In both focal and diffuse TBI, glial cells are activated and proliferate due to secondary damage to the membrane (Vos 2011). Woodcock and colleagues reported that IL-6 activates the JAK/STAT pathway in brain injury, thereby increasing GFAP expression; thus, reactive astrogliosis following trauma may be due to IL-6 (Woodcock and Morganti-Kossmann 2013). Another study showed that serum levels of GFAP in TBI patients were increased and could be used to marker the severity of trauma (Nylén et al. 2006). It is thought that inhibition of GFAP in these findings enhances healing and improves the outcomes of TBI patients. According to our study results, the decrease in GFAP levels in the L/Zi isomer-treated group may be due to the inhibition of IL-6 by L/Zi isomers (Fig. 2b).

Many studies are reporting an increase in ICAM expressions after TBI. The increase in ICAM expressions can lead to increased permeability in the blood–brain barrier (Bowes et al. 1993; Knoblach and Faden 2002). This may be a negative situation, but it may also allow the passage of mediators that trigger the healing process. The present study results showed a significant increase in ICAM levels in the group treated with L/Zi isomers (Fig. 2c). This seems to be contradictory to the literature (Tan et al. 2017), which may be due to the coexistence of L/Zi isomers and the differently applied experimental trauma models. In another study, You and colleagues showed an increase in ICAM-1 mRNA levels in response to NF-κB activation in an experimental subarachnoid hemorrhage model (You et al. 2013). NF-κB is one of the primary regulators in the inflammatory process that develops after brain injury, enhancing expression in TBI and other neurodegenerative disorders (Kaltschmidt et al. 2005; Nonaka et al. 1999). The inhibition of NF-κB may positively affect the treatment process when the increase in NF-κB after trauma is considered a precautionary measure. Indeed, a TBI study of the NF-κB inhibitor has been shown to reduce brain edema (Xiao and Wei 2005). In our study, the decrease in NF-κB levels in the group treated with L/Zi isomers promoted the infarct volume and brain edema-reducing effect of L/Zi isomers. Conversely, an increase in ICAM levels while NF-κB expressions are reduced reinforces the notion that TBI mechanisms or factors may still be unknown.

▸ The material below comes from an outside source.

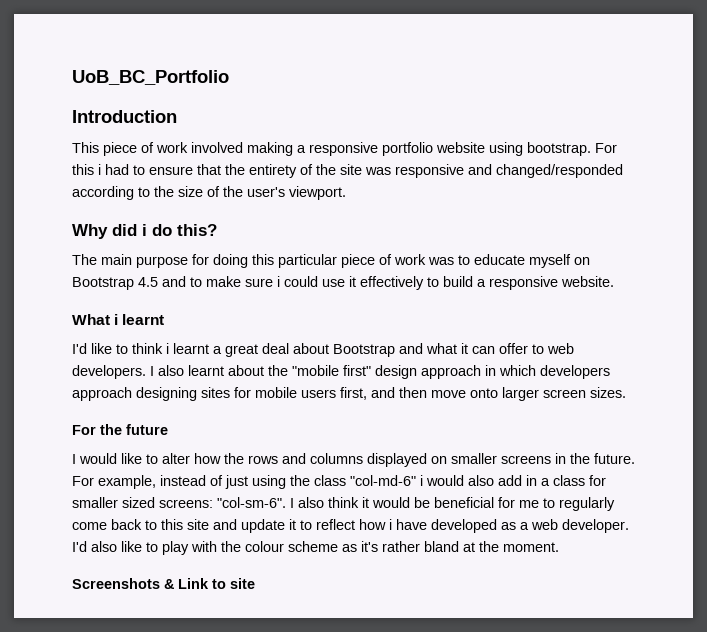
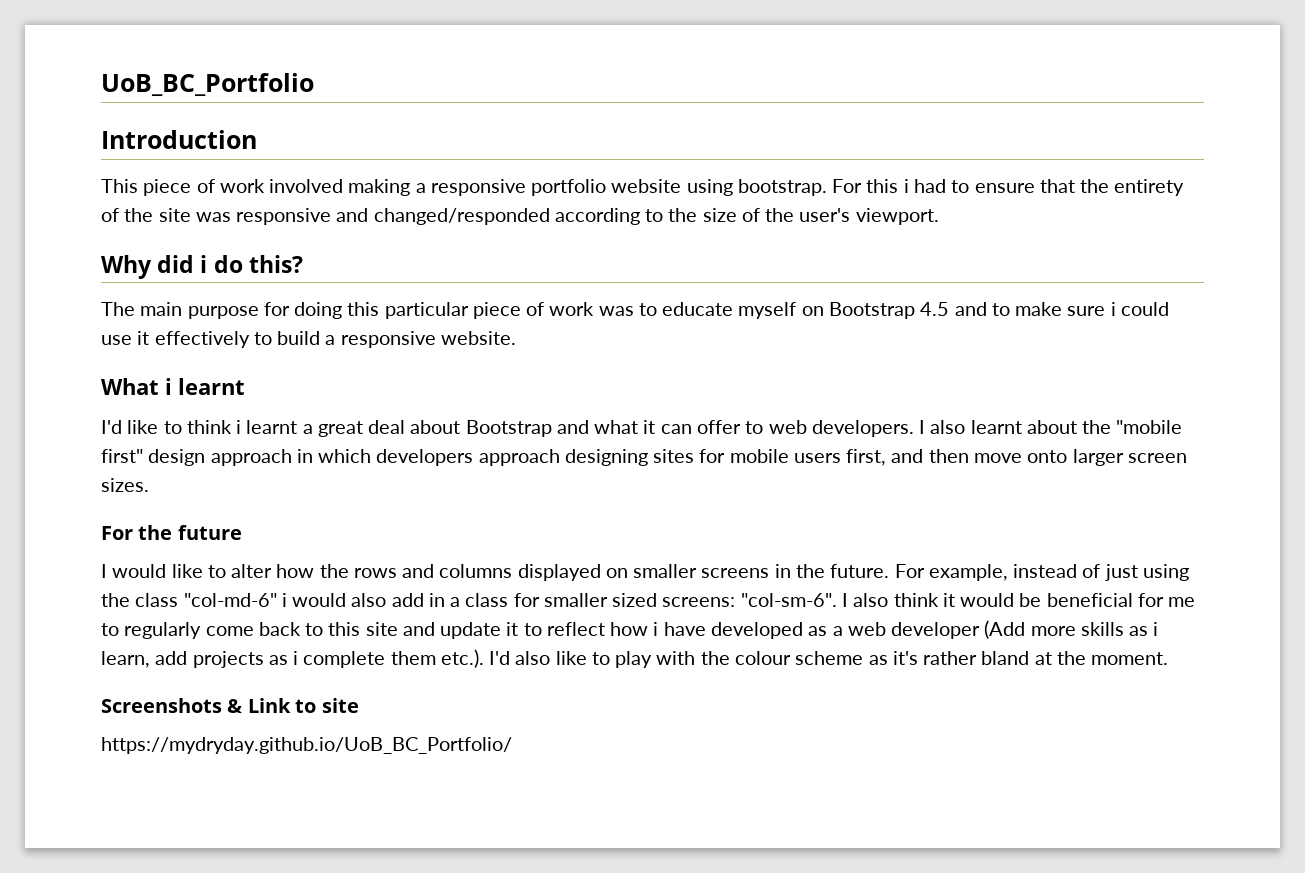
[562,519,629,533] developer. -> [891,620,1159,639] [101,649,484,668] developer (Add more skills as i learn, add projects as i complete them etc.).
(255, 583) none -> [101,737,512,754] // https://mydryday.github.io/UoB_BC_Portfolio/

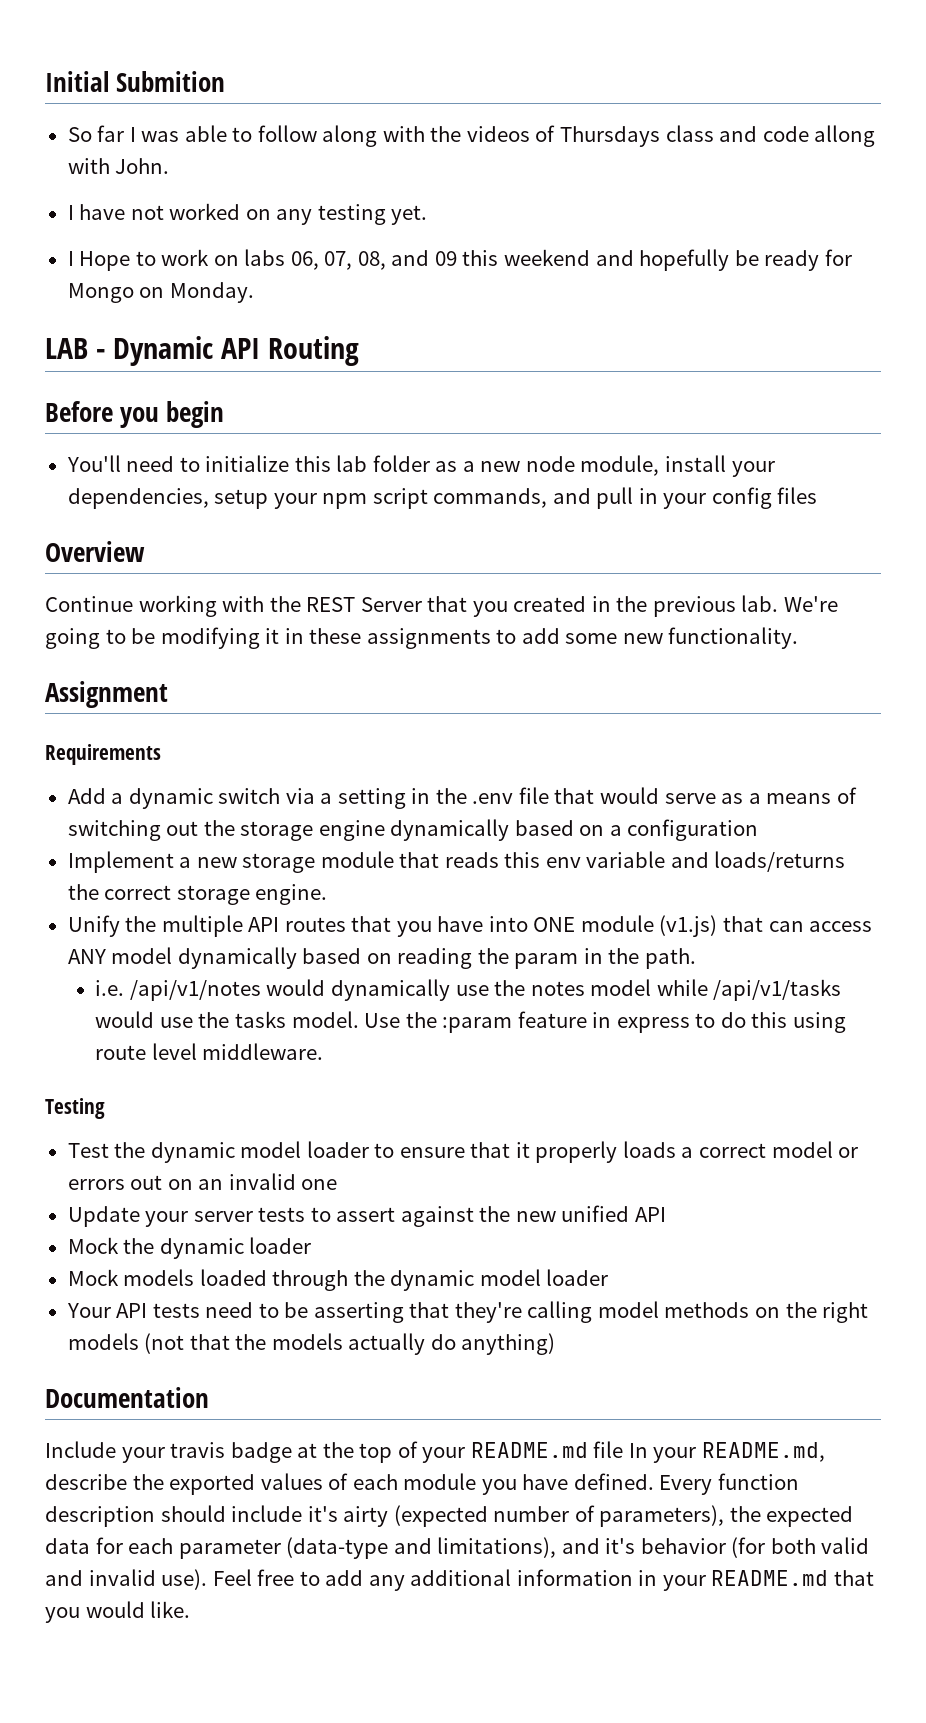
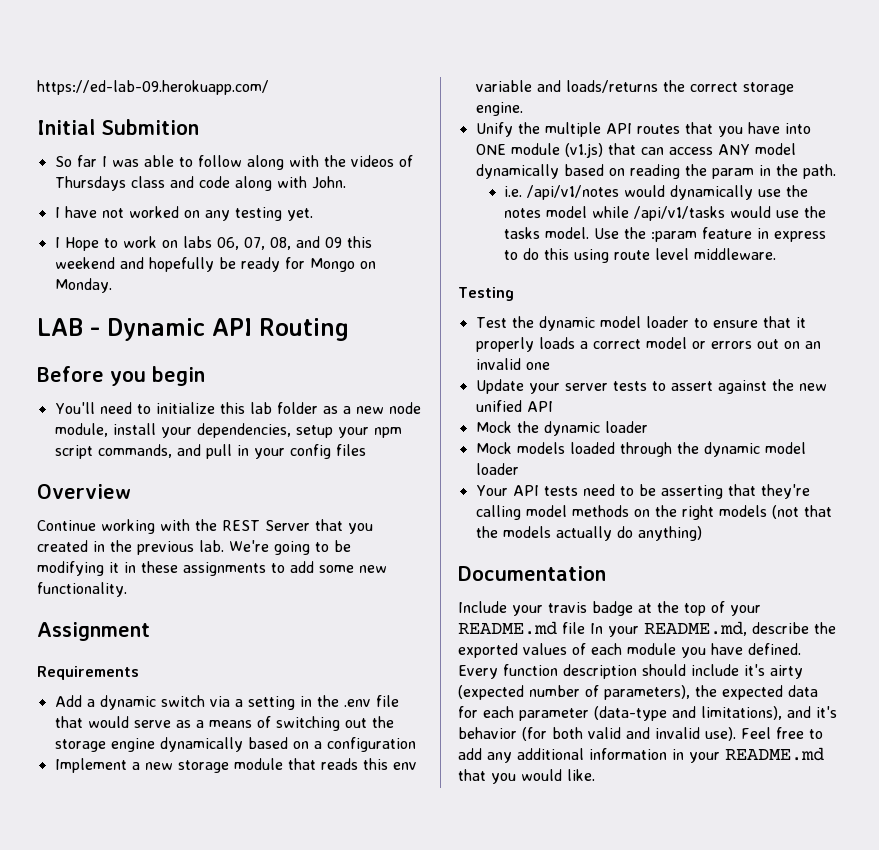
(45, 81) none -> [37,80,269,95] https://ed-lab-09.herokuapp.com/ //
[814,125,876,147] allong -> [234,176,272,191] along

Another parameter we evaluated in our study was Nrf2. Nrf2 is an important regulator of antioxidant and anti-inflammatory processes (Wardyn et al. 2015). Increased Nrf2 mediates the expression of antioxidant genes in TBI, resulting in decreased infarct volume and brain edema by inhibiting IL-1β, IL-6, and NF-κB expression (Wagner et al. 2012). In our study, the results obtained in the group treated with L/Zi isomers are in parallel with this situation. In addition, increases in GAP43 and NCAM expressions were detected in the L/Zi isomers-treated group. GAP43 is an important parameter showing regeneration after TBI (Gao et al. 2008), while NCAM is a molecular agent responsible for post-traumatic reorganization and is used as a neurogenesis marker (Budinich et al. 2012). Brain-derived growth factor (BDNF) is a specific neurotrophin secreted by dendritic structures (Hartmann et al. 2001). BDNF has important neuroprotective properties and is associated with new neuron formation, differentiation, growth, and survival (Yulug et al. 2017). The increase in BDNF levels in the L/Zi isomer-treated group in our study enhanced the hypothesis that L/Zi isomers may have neuroprotective effects following TBI.

Conclusions

In our study, results were obtained that reduce the infarct volume and brain edema of the antioxidant molecule, L/Zi isomers, and reduce IL-1β, IL-6, and GFAP levels through NF-κB downregulation in mice after TBI. In addition, L/Zi isomers have been shown to induce endogenous antioxidant systems via the upregulation of Nrf2, leading to an increase in neuronal plasticity markers GAP43, NCAM, and BDNF, an important neuroprotective molecule. The use of L/Zi isomers as a diet or drug in addition to the current treatment approaches in light of this information may lead to promising developments in the treatment of many neurodegenerative disorders characterized by TBI or oxidative stress.